Un final frenético terminó con un gol de Jude Bellingham. El Real Madrid logra así mantener el liderato a pesar del pinchazo en Elche.
El Real Madrid llegaba a la región alicantina con la necesidad de ganar tras el pinchazo en Vallecas y la fortuna no estuvo de su lado. El elche tenía otros planes, cuajando uno de los mejores partidos de su temporada y obligando a los blancos a esforzarse al máximo. Tuvo que ser con dos goles al borde del final con los que rescatasen un punto vital para mantenerse primeros. Huijsen y Bellingham, que estuvo practicamente desaparecido, se presentaron en el área rival para marcar.
El duelo comenzaba tras un minuto de silencio en el Martínez Valero. Mientras que los alicantinos apostaban por su alineación habitual, los blancos, hoy vestidos de azul, replicaban el esquema rival jugando con dos carrileros. En los primeros minutos, Víctor Chust ponía en vilo a toda la grada tras sacar el balón con un amago sobre Rodrygo, evitando así la presión del equipo donde se formó. En el 10’, un disparo de Kilyan Mbappé desde la frontal se marchaba rozando el palo tras una conexión de pases espléndida del Real Madrid.
Los merengues sufrían principalmente por la banda derecha, el punto débil señalado por Eder Sarabia tras la titularidad de Alexander-Arnold. Al alcanzar el primer cuarto de hora Thibaut Courtois volvió a vestirse de héroe sacando un pie de valor gol ante el remate a bocajarro de André Da Silva, una jugada que llegó gracias a la presión adelantada del Elche.
El balón parado sería uno de los grandes aliados merengues con los pies del lateral británico y de Arda Güler, una solución con la que Asencio estuvo a punto de abrir la lata en un córner. La magia del turco volvía a brillar una noche más, siendo como una boya en medio de un océano, aclarando las jugadas y llegando a tres cuartos de campo para concluir las jugadas. El delantero luso del Elche no vivió una de sus mejores noches, desaprovechando una oportunidad de un mano a mano al pecar de generoso.
Tras una serie de choques en los que el colegiado optó por la continuidad de la jugada, una gran transición de los de Xabi Alonso dejó a Mbappé en carrera, a quien le sobró un control para poder definir con comodidad. La noche parecía sonreír a los guardametas, esta vez, fue Iñaki Peña el que sacaba un pie providencial ante el remate de Mbappé. En el 37’, el muro belga respondía con otra gran parada manteniendo las tablas en el marcador. Hernández Maeso recibía los pitos de ambas aficiones tras dejar seguir dos jugadas consecutivas y no señalar las acciones que reclamaban. El Elche demostraba con sus primeros 45 minutos por qué estaba siendo el equipo revelación de la competición. Cuajaron un partido serio; sólidos defensivamente y creando peligro en el área rival.

Nada más comenzar el segundo tiempo, Mbappé demostraba su poderío físico y el gran rendimiento de esta temporada zafándose de varios rivales y asistiendo a Rodrygo, aunque el brasileño se volvió a topar con el portero cedido por el Barcelona. En el 52’, tras un taconazo de Germán Valera en el área del Real Madrid.
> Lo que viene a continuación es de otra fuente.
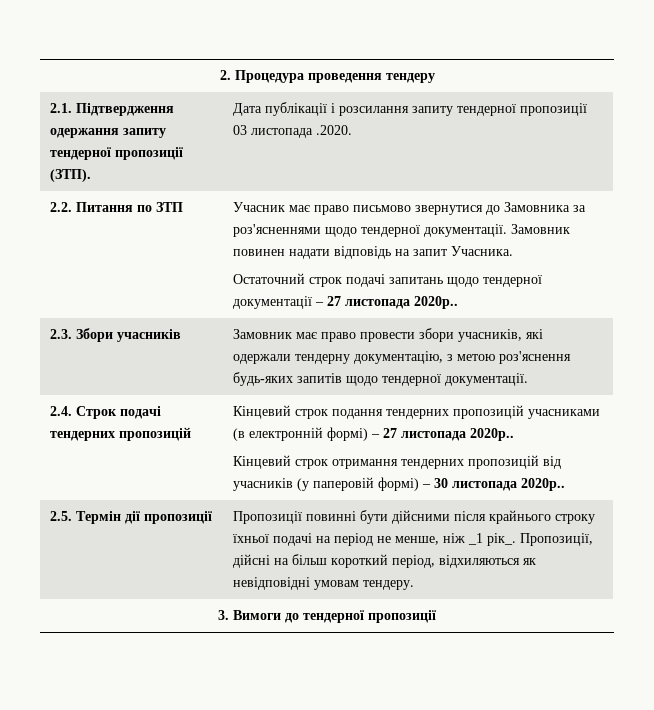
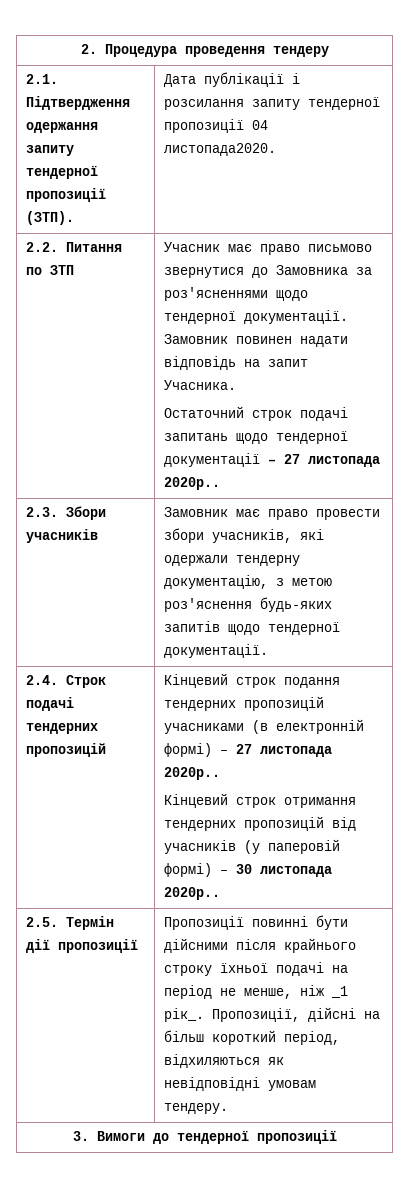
- 2.1. Підтвердження одержання запиту тендерної пропозиції (ЗТП). | Дата публікації і розсилання запиту тендерної пропозиції 03 листопада .2020.
+ 2.1. Підтвердження одержання запиту тендерної пропозиції (ЗТП). | Дата публікації і розсилання запиту тендерної пропозиції 04 листопада2020.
El balón le llegó a un Aleix Febas que creyó en su compañero y que remató con precisión ante la salida de Courtois, anotando el primer gol del encuentro. Estrenándose así en liga tras tocar el balón en la madera. Xabi Alonso respondía con velocidad al gol con un carrusel de cambios. Camavinga, Valverde y Vinícius entraban por Fran García, Dani Ceballos y Rodrygo para dar aire fresco a su equipo.
Se agotaban los minutos y la desesperación crecía ante la ausencia de goles. En el 76’, volvía el susto a los cuerpos ilicitanos con un rechace amigo que se fue al larguero. En ese mismo córner remató Bellingham y Huijsen metió la bota para mandar a guardar el balón y dar esperanzas de remontar. Eder Sarabia daba entrada a Álvaro Rodríguez, jugador que se estrenó en la máxima categoría del fútbol español con el Real Madrid. Irónicamente, el uruguayo sería el verdugo de los blancos marcando uno de los mejores goles de su vida.
En el 86’, Bellingham cazaba un balón rechazado en el área, logrando empatar el partido de manera épica. Los locales pedían anular el gol por un golpe de Iñaki Peña con Vinícius, en el que el español terminó sangrando por la nariz. Víctor Chust veía la tarjeta roja tras una doble amonestación por cortar la jugada de Mbappé, lo que dejaba a su equipo con uno menos para sufrir en el tiempo de añadido. Tras ocho minutos de tiempo extra, Hernández Maeso señalaba el final del encuentro desatando la locura en el Martínez Valero.